Ireland is a particularly interesting case for energy system modelling. As an island, it requires a high degree of self-sufficiency in its energy supply. At the same time, interconnection capacity is being expanded: the new Celtic Interconnector to France, together with the existing Moyle and EWIC links, will bring total interconnector capacity to about 1.7 GW.
The main domestic power sources considered for Ireland are onshore and offshore wind, solar, gas, and biomass. While gas and biomass both carry climate impacts and relatively high costs, they are included in this study for completeness. Nuclear power at different cost levels is also tested as part of the scenario set.
The model itself is a slightly adapted version of the sector-coupled framework described in this post. Ireland is represented as a one-node (“copper-plate”) system with three interacting sectors: Power, Hydrogen, and Heat. Power generation and load data for 2023–2024 was obtained from EirGrid (for All Ireland, including Northern Ireland) to build realistic dispatch and load profiles. For offshore wind, German offshore wind production data over the same period was used as a proxy, since Irish offshore statistics are not yet available.
(Jump to summary)
The resulting model looks like this:

Load assumptions
The 2050 target system is inspired by the MaREI model (see Figure 6 in this report), but with a number of modifications. The assumed final energy consumption is structured as follows:
- Power demand:
Current electricity consumption of about 40 TWh is increased by an additional 20 TWh for transport electrification and 10 TWh for general demand growth (data centers, industrial processes, etc.). In the model, this additional 30 TWh is represented as a fixed load addition of 3.4 GW to the 2023/2024 hourly load. - Hydrogen demand:
A demand of 20 TWh (LHV) hydrogen is assumed for the Power-to-X sector. In addition, further hydrogen can be produced for power generation in hydrogen turbines if this proves economical within the optimization. - Heat demand:
Approximately 35 TWh of current gas and oil heating is assumed to be converted to electrified heating and district heating. Of this, 20 % is allocated to district heating and 80 % to direct electrification with heat pumps (COP = 3). The demand profile was extracted from hourly temperature data for Ireland for the period.
Wind power assumptions
For Irish onshore wind, the capacity factor today is estimated at 25%, using production and installed capacity data from EirGrid. For offshore wind, German offshore data from EnergyCharts was used as a proxy for future Irish conditions, giving an estimated offshore capacity factor of 32%, accoding to the EnergyCharts data.
Capacity factors are expected to improve over time, but the extent of that improvement is uncertain. To explore the impact of stronger capacity factors, both onshore and offshore wind were rescaled using an exponentially weighted method.
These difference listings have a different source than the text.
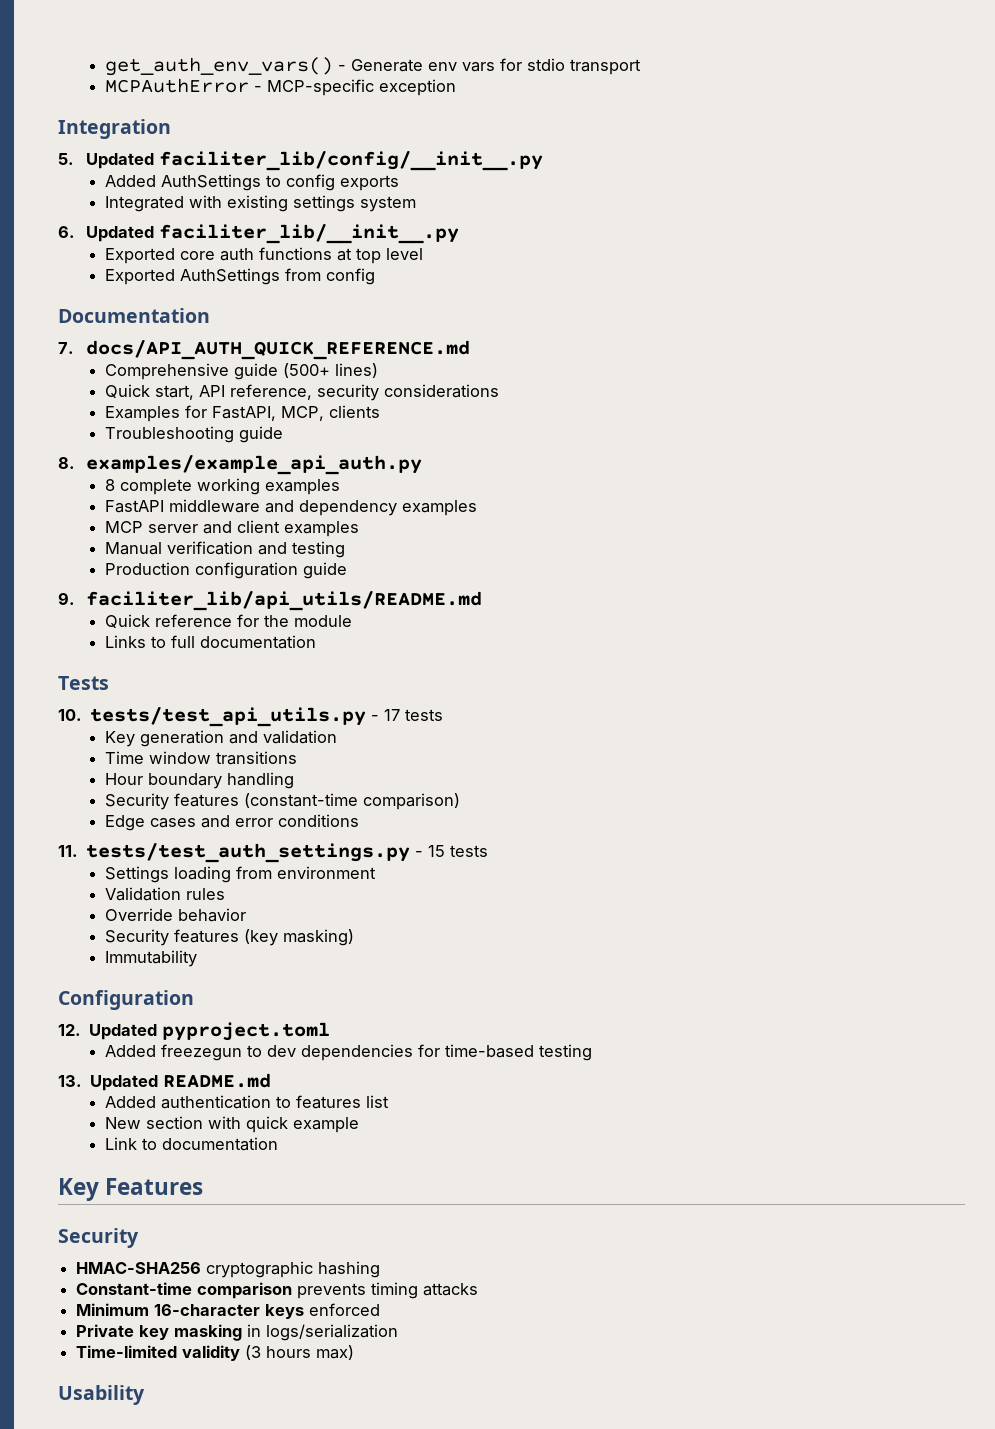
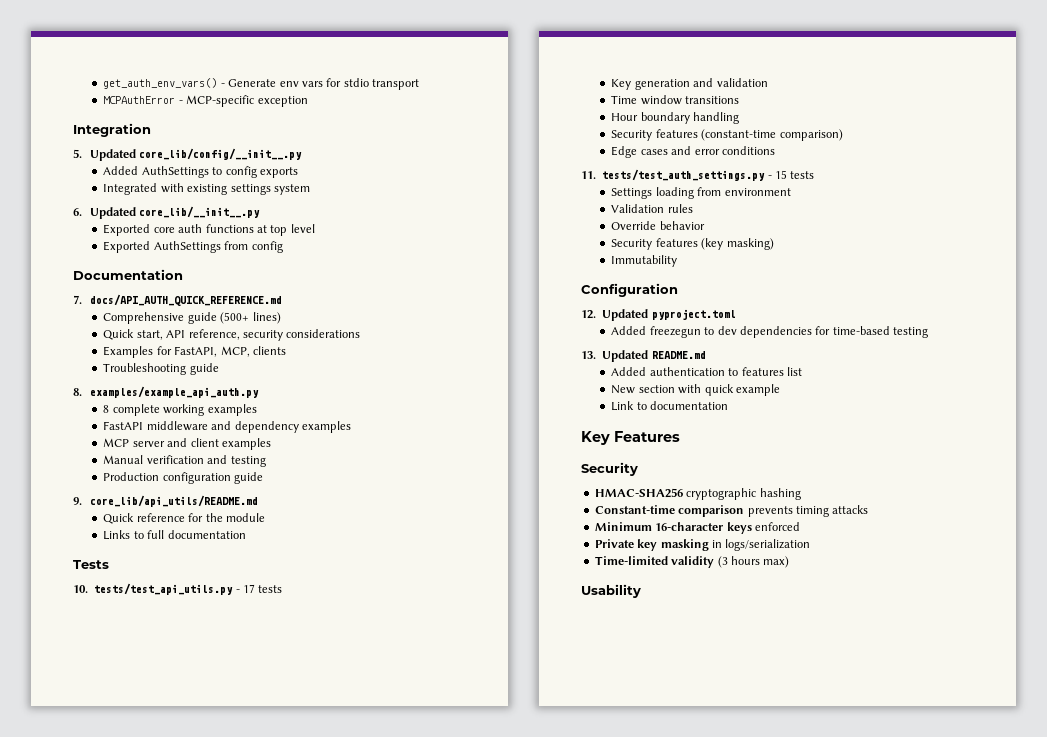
- 5. Updated faciliter_lib/config/__init__.py
+ 5. Updated core_lib/config/__init__.py
- 6. Updated faciliter_lib/__init__.py
+ 6. Updated core_lib/__init__.py
- 9. faciliter_lib/api_utils/README.md
+ 9. core_lib/api_utils/README.md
This approach increases output proportionally more at low power levels while leaving maximum output unchanged, effectively making wind behave more like “base load” power.
It should also be noted that using scaled German offshore wind as a proxy for future Irish offshore generation is very likely to underestimate the correlation between onshore and offshore wind in the model. This, in turn, further enhances the baseload-like character of wind power.
In the rescaled scenarios, the onshore capacity factor was lifted from 25% to 30% (+20%) and the offshore factor from 32% to 50% (+56%).
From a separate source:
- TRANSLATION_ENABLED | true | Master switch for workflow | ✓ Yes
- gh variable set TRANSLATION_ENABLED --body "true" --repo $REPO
Another key assumption concerns Ireland’s onshore wind potential. Wind Energy Ireland estimates this potential at 11.5 GW by 2050, but this figure refers only to the Republic. Since this analysis covers the entire island, the maximum onshore wind capacity is set at 15 GW. Given the relatively low cost of land-based wind, it is assumed that this capacity will be fully built out. Beyond that, other power sources compete to supply the remaining electricity required to balance demand.
CHP and Gas assumptions
Combined Heat and Power (CHP) plants are assumed to be biomass-fueled and have fixed 50% efficiency for heat and 35% for power. Gas turbines are modeled with Carbon Capture and Storage (CCS), achieving 90 % CO₂ removal. The effective fuel cost for these plants is set at 80 EUR/MWh of produced electricity, consisting of a methane price of 30 EUR/MWh and an assumed 20 EUR/MWh CO₂ ETS cost. The same 30 EUR/MWh cost is assumed for biomass for CHP.
Nuclear assumptions
Nuclear power has a production profile with lower production in th summer due to revisions then, and occasional failure dips. Nuclear can slowly load-follow (6h/unit power), but only down to 50% of the peak capacity. The profile has a 86.7% capacity factor, but this factor will decrease with nuclear load following.
In the nuclear scenario, nuclear power is assumed at a cost of €6 billion per GW. Compared to today’s cost levels this may seem low, but with increased deployment and industrial learning it could be a realistic figure by 2050. For reference, NREL’s Annual Technology Baseline (moderate case) projects nuclear at about $5 billion per GW in 2050.
It is also worth noting that NREL/ATB estimate the cost of floating offshore wind in 2050 at $4.3 billion per GW, while this study uses only €2.2 billion per GW for offshore wind. This alone indicates a positive bias towards offshore wind in the analysis—an impression further reinforced by the strong scaling of wind data to achieve higher capacity factors, giving wind power an almost baseload-like properties.
Results and discussion
The image below illustrates the overall energy flows within and across the sectors.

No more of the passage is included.